Des écoliers juifs ont été victimes d’intimidation sur le chemin de l’école et, dans un cas, on leur a demandé d’expliquer les actions d’Israël, selon le Community Security Trust britannique.
On parle de mieux se fondre dans la masse : couvrir les calottes en public et peut-être cacher les mezouzas, le symbole traditionnel sur les montants des portes des maisons juives.
En Russie, une émeute a éclaté dans un aéroport au cours de laquelle des slogans et des affiches antisémites ont été diffusés par une foule d’hommes à la recherche de passagers arrivant d’Israël. Une synagogue de Berlin a été incendiée. Un agresseur a poignardé une femme juive à deux reprises au ventre à son domicile de Lyon, en France, selon son avocat.
Dans le Petit Quartier de Prague le mois dernier, les employés du célèbre bar Hippopotamus ont refusé de servir de la bière à plusieurs touristes israéliens et à leurs guides tchèques, tandis que certains clients les insultaient. La police a dû intervenir. À Berlin, les Juifs sont encore sous le choc d’une tentative d’attentat à la bombe incendiaire contre une synagogue en octobre.
Certains membres de la communauté changent leur façon de vivre. Certains étudiants ne portent plus d’uniforme. Les classes de maternelle ne quittent pas le bâtiment pour des sorties scolaires ou pour l’aire de jeux voisine. La pratique de l’hébreu en public est en train de disparaître. Certains se demandent s’ils devraient s’installer en Israël, même en plein conflit.
« J’entends de plus en plus de membres de la communauté juive dire qu’ils se sentent plus en sécurité et plus à l’aise en Israël aujourd’hui qu’en Allemagne, malgré la guerre et toutes les roquettes », a déclaré Segal. « Parce qu’ils n’ont pas besoin de se cacher là-bas. »
Lors des manifestations pro-palestiniennes, on entend souvent de nombreux manifestants crier : « du fleuve à la mer, la Palestine sera libre ».
Certains disent que cette phrase est un appel à la liberté des Palestiniens et qu’elle n’est pas anti-juive mais anti-israélienne : la terre située entre le Jourdain et la mer Méditerranée comprend non seulement Israël, mais aussi la Cisjordanie et Jérusalem-Est, où les Palestiniens ont vécu sous Occupation israélienne depuis 1967.
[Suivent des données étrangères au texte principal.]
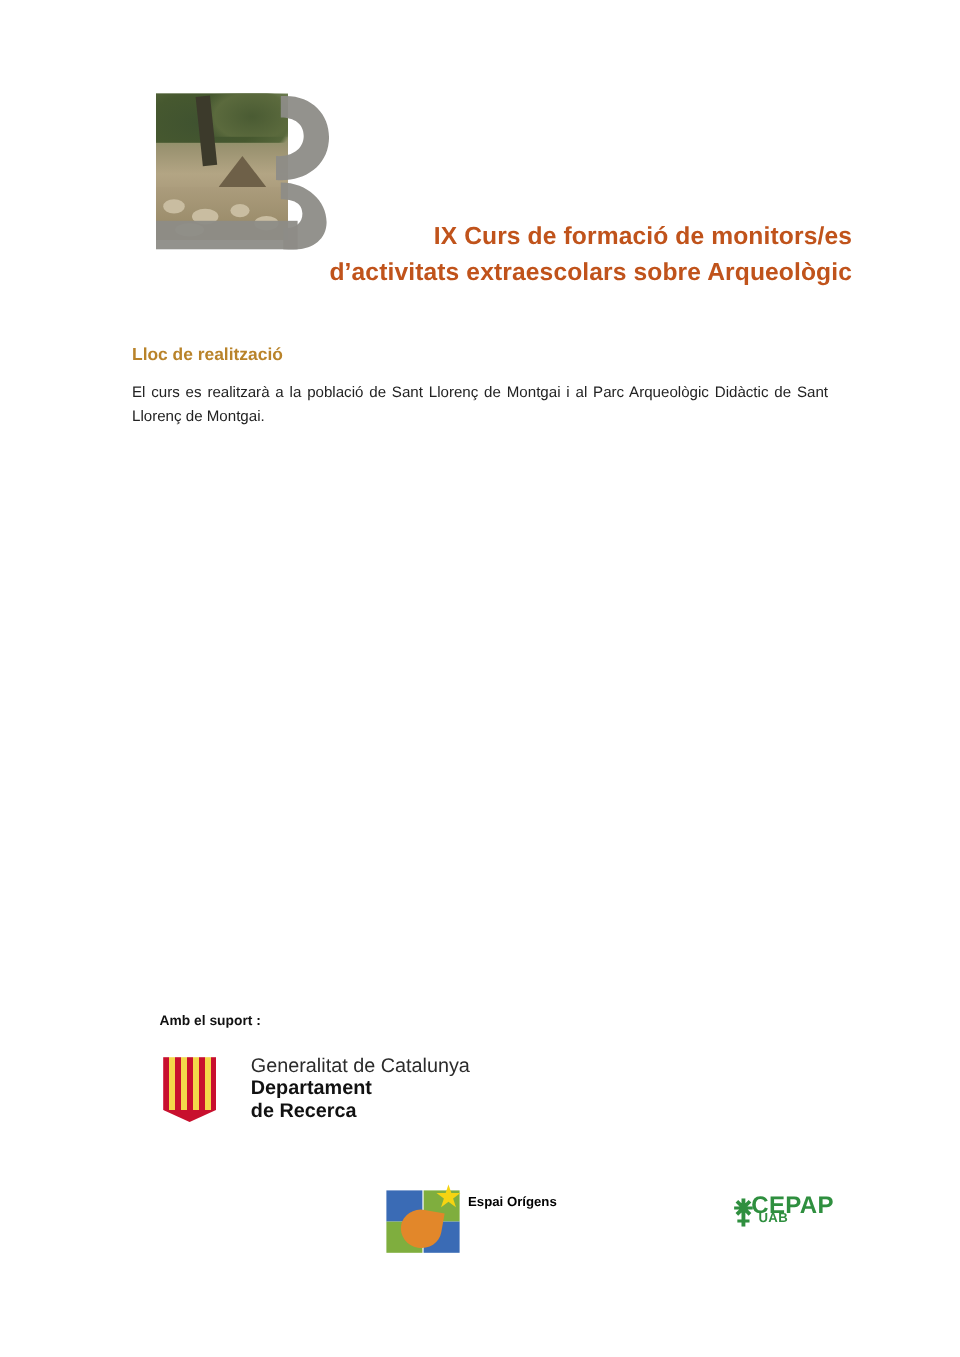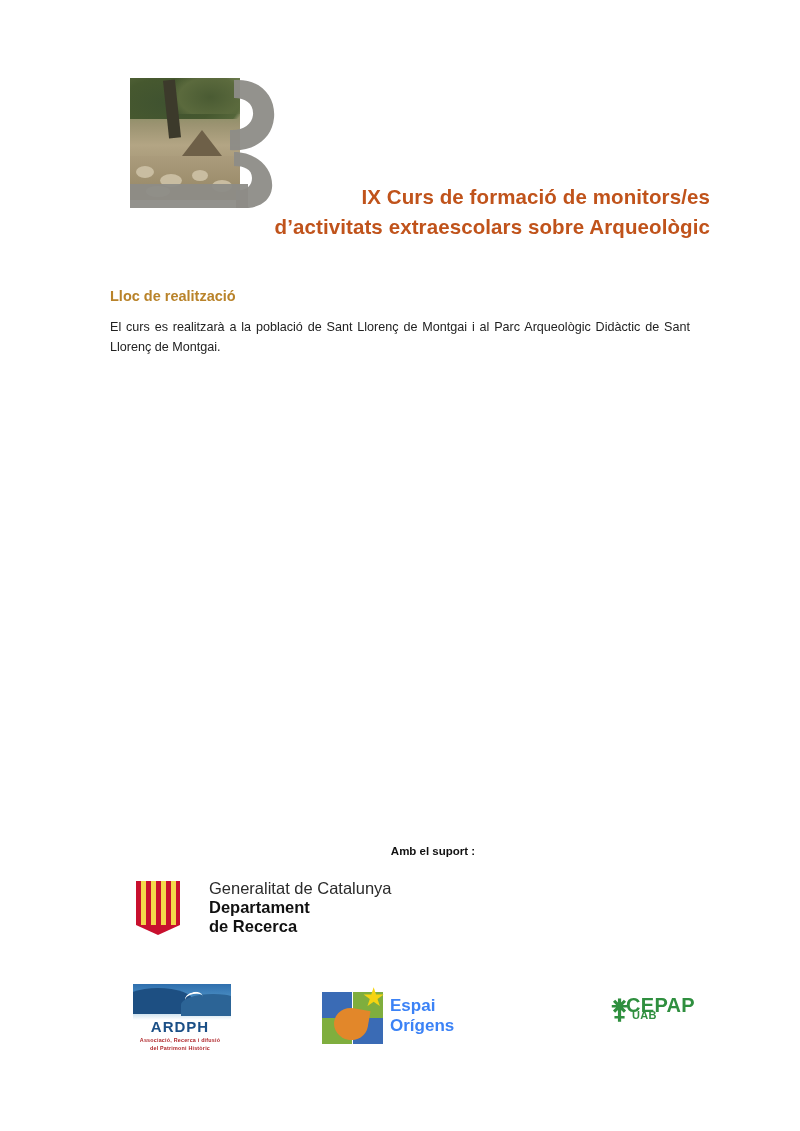"Amb el suport :" .support { text-align: center -> none }
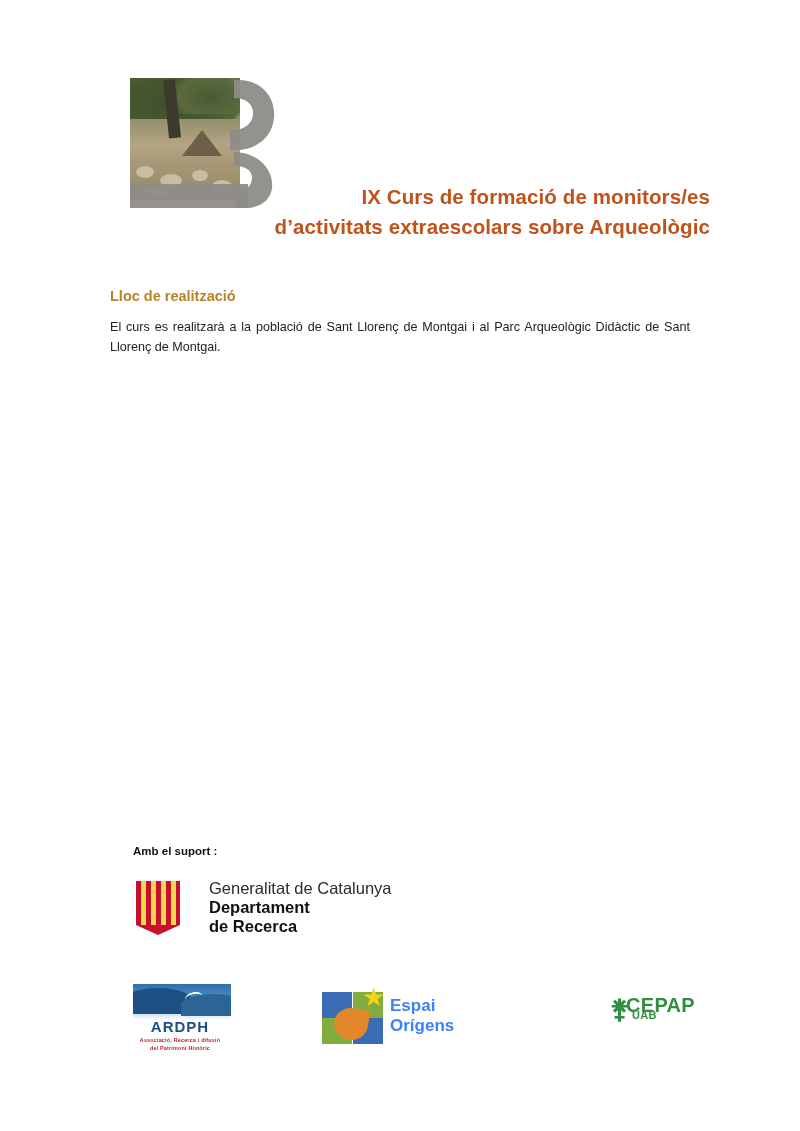"Espai Orígens" .espai-text { color: #3b82f6 -> #000000; font-size: 17px -> 11px }
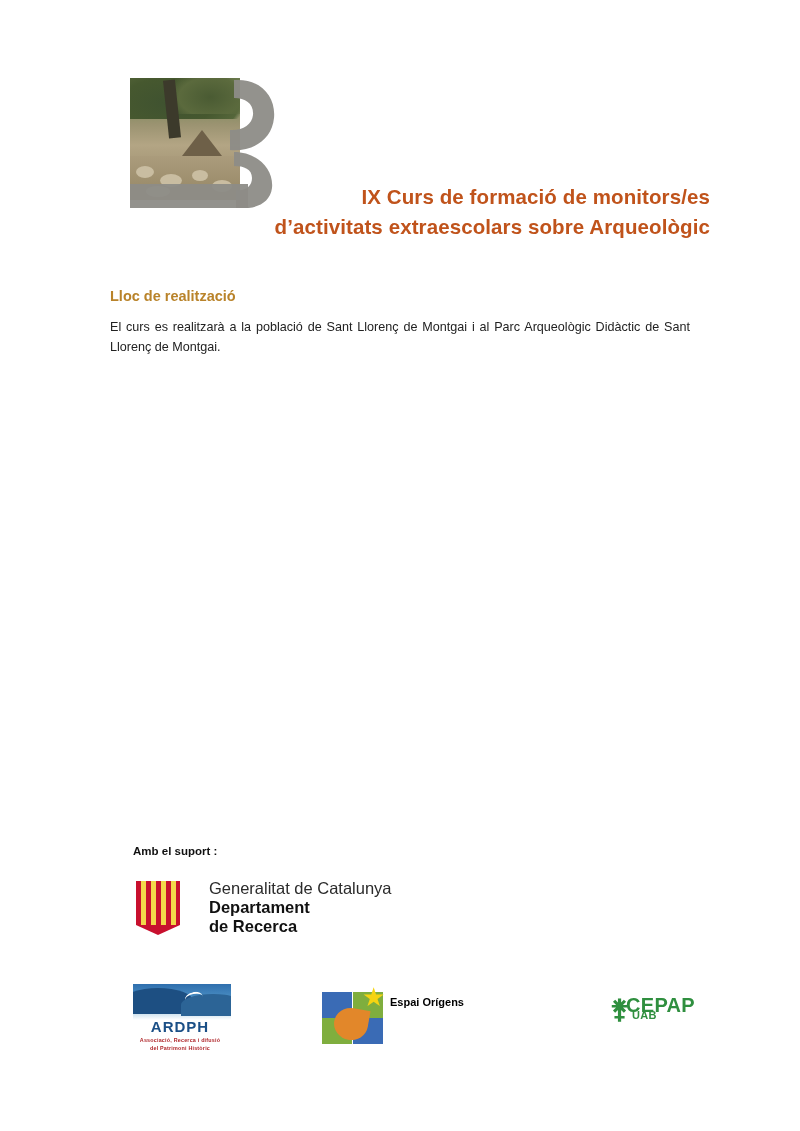"ARDPH" div.ardph { html: <div> <div> <div></div> <div></div> <div></div> </div> <div>ARDPH</div> <div> <div>Associació, Recerca i difusió</div> <div>del Patrimoni Històric</div> </div> </div> -> none }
De nombreux Juifs soutiennent cependant que ce chant est intrinsèquement anti-juif et appelle à la destruction d’Israël.
Parmi tous les dangers que ressentent de nombreux Juifs, une ligne d’assistance téléphonique a été mise en place en France pour aider à apporter un soutien psychologique aux Juifs.
Le Community Security Trust, qui vise à protéger la communauté juive et à favoriser de bonnes relations avec les autres, s’est associé au gouvernement britannique pour distribuer des manuels sur la manière de lutter contre l’antisémitisme dans les écoles primaires et secondaires.
Face aux craintes d’une propagation de l’antisémitisme, les communautés juives sont contraintes d’agir, semble-t-il, au moins aussi longtemps que le conflit se poursuit.